Das berichtete Voice of America am Freitag unter Berufung auf Daten des Internetauftritts des privaten Schiffstracking-Dienstes "Marine Traffic".
Demnach sei bespielsweise bestätigt worden, dass das Schiff unter tasanischer Nationalflagge "Victory 2" am 17. Juni vom nordkoreanischen Hafen Nampo aus in Richtung Westen abgefahren sei. Das Schiff habe zudem bei der Abfahrt am chinesischen Hafen Lanshan im Automatischen Identifikationssystem (AIS) als Fahrtziel nicht Nampo in Nordkorea, sondern Tanabe in Japan eingetragen. Damit wollte das Schiff offenbar seinen tatsächlichen Zielort in Nordkorea verschleiern, hieß es.

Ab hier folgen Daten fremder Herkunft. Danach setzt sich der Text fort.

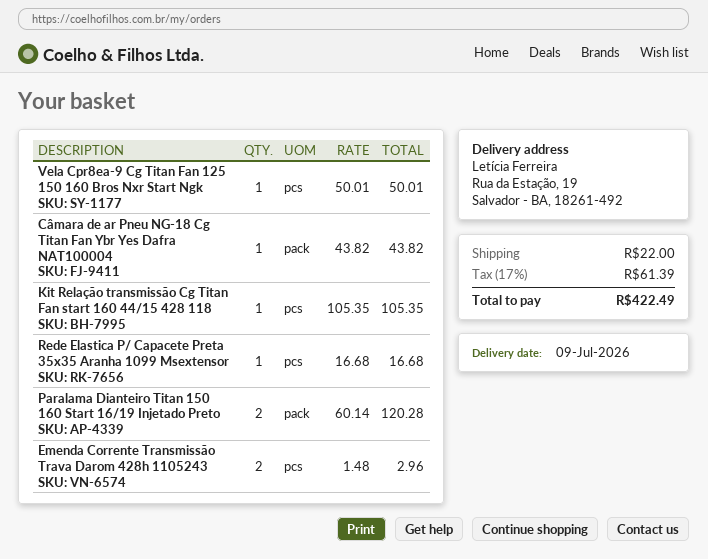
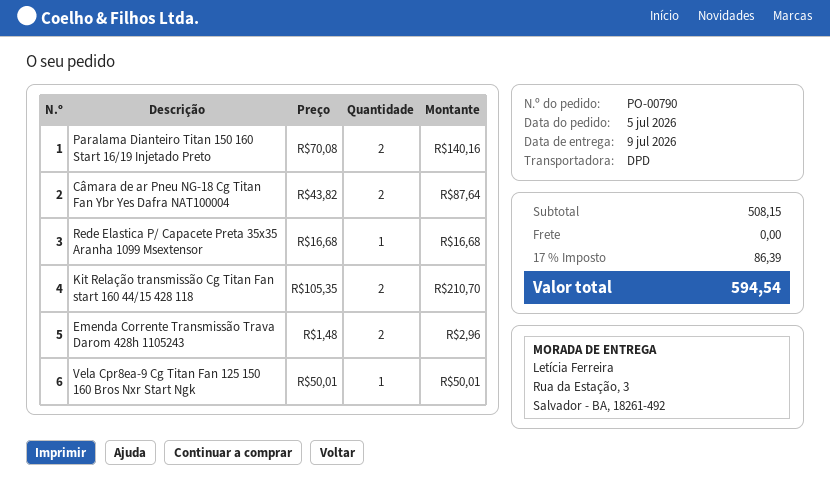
ship to: Rua da Estação, 19, Salvador - BA, 18261-492 -> Rua da Estação, 3, Salvador - BA, 18261-492
Câmara de ar Pneu NG-18 Cg Titan Fan Ybr Yes Dafra NAT100004: 1 x 43.82 = 43.82 -> 2 x 43.82 = 87.64
Kit Relação transmissão Cg Titan Fan start 160 44/15 428 118: 1 x 105.35 = 105.35 -> 2 x 105.35 = 210.70
Paralama Dianteiro Titan 150 160 Start 16/19 Injetado Preto: 2 x 60.14 = 120.28 -> 2 x 70.08 = 140.16
shipping: 22.00 -> 0.00
tax: 17% = 61.39 -> 17% = 86.39
total: 422.49 -> 594.54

Zwei Wochen nach der Annahme der UN-Sanktionsresolution 2270 gegen das Regime in Pjöngjang hatten die USA Mitte März eigene Sanktionen bekannt gemacht. Außer den 27 nordkoreanischen Schiffen, die bereits auf der UN-Sanktionsliste stehen, setzten die USA zusätzlich zwölf Schiffe des kommunistischen Landes auf die Sanktionsliste.